▸ What is expected:
Show every line of the data that contains the string "PONTEIRAS".

▸ Data supplied:

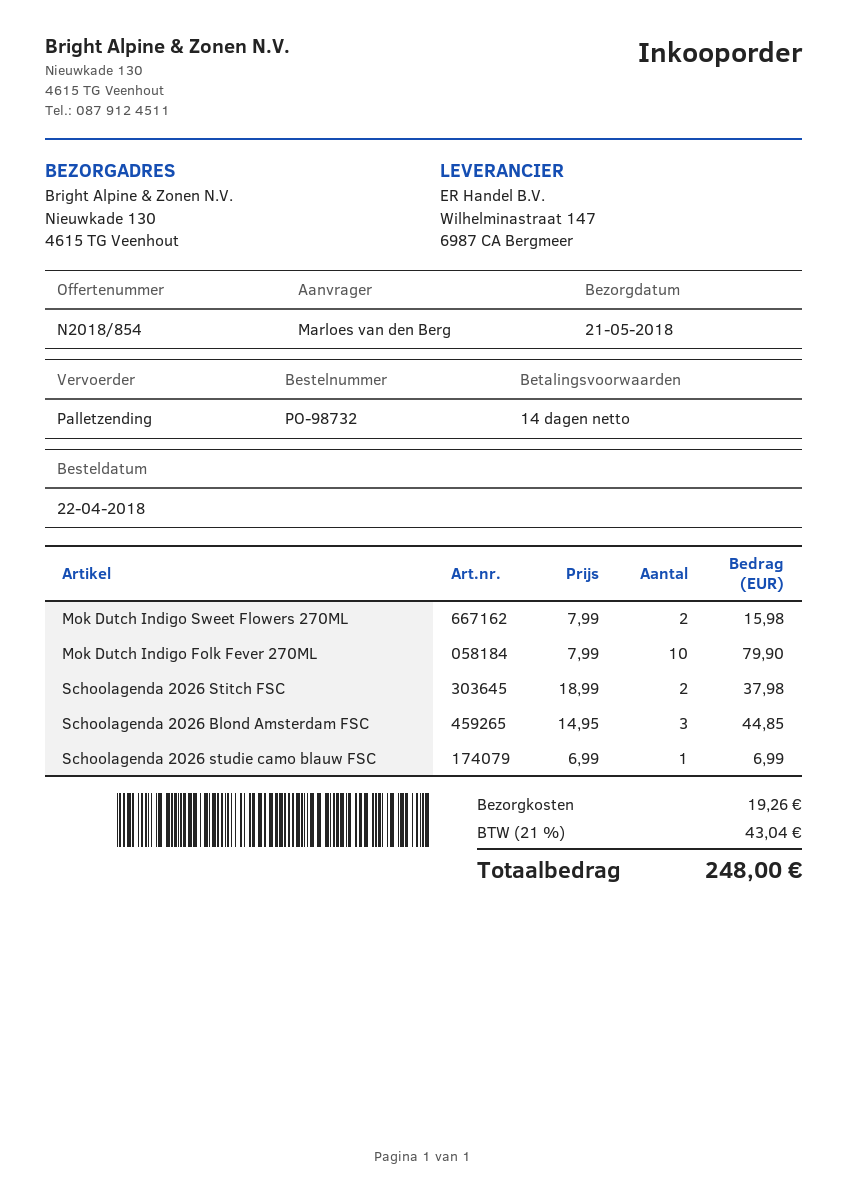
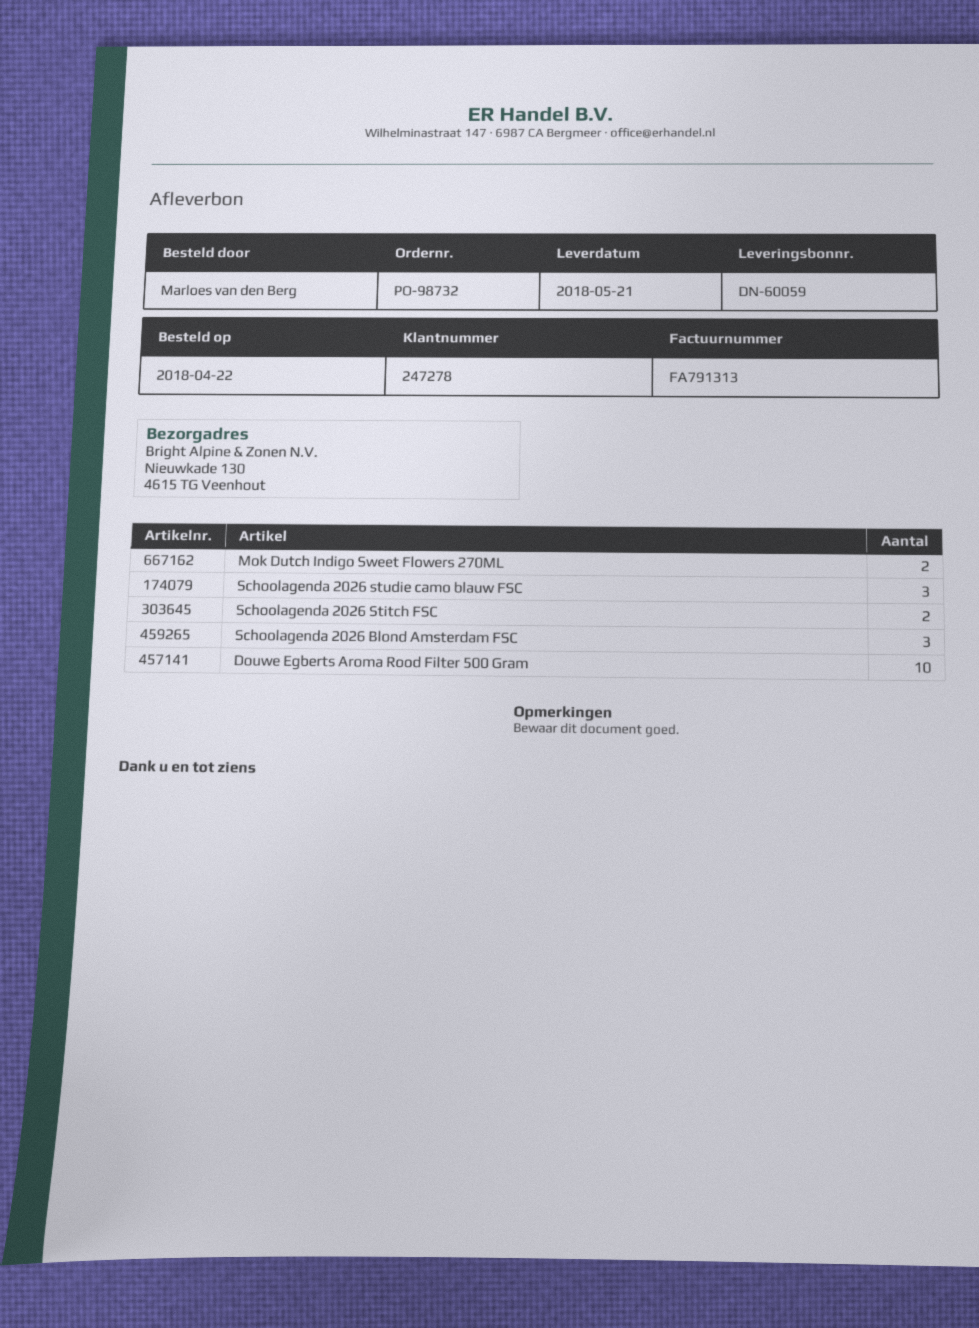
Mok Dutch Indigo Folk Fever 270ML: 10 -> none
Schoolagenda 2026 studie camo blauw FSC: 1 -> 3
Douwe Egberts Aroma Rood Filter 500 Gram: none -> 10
...
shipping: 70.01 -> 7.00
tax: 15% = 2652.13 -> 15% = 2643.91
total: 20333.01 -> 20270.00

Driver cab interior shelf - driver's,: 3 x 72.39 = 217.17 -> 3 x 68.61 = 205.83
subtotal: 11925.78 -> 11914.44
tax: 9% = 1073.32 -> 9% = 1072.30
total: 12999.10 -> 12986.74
--
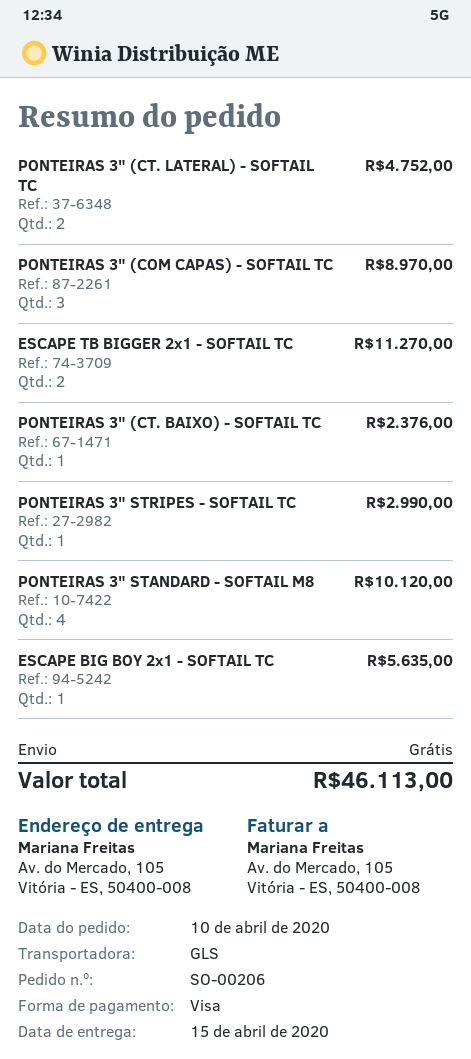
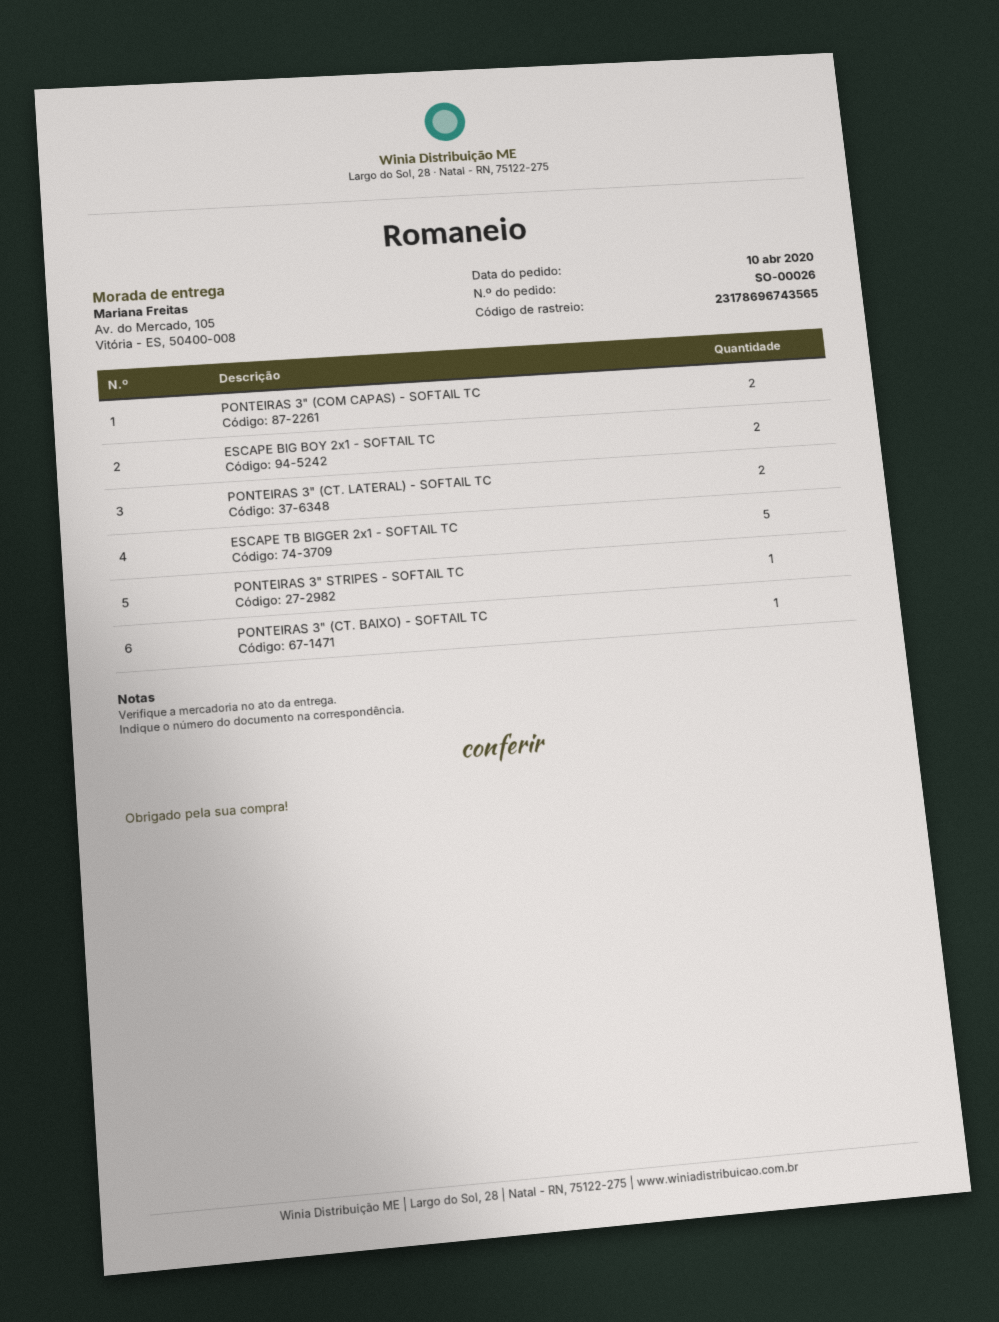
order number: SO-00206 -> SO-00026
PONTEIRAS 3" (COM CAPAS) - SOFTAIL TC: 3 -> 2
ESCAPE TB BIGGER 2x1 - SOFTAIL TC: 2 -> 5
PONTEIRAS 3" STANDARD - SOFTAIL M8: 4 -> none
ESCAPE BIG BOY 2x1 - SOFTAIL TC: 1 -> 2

▸ Written solution:
PONTEIRAS 3" (COM CAPAS) - SOFTAIL TC: 3 -> 2
PONTEIRAS 3" STANDARD - SOFTAIL M8: 4 -> none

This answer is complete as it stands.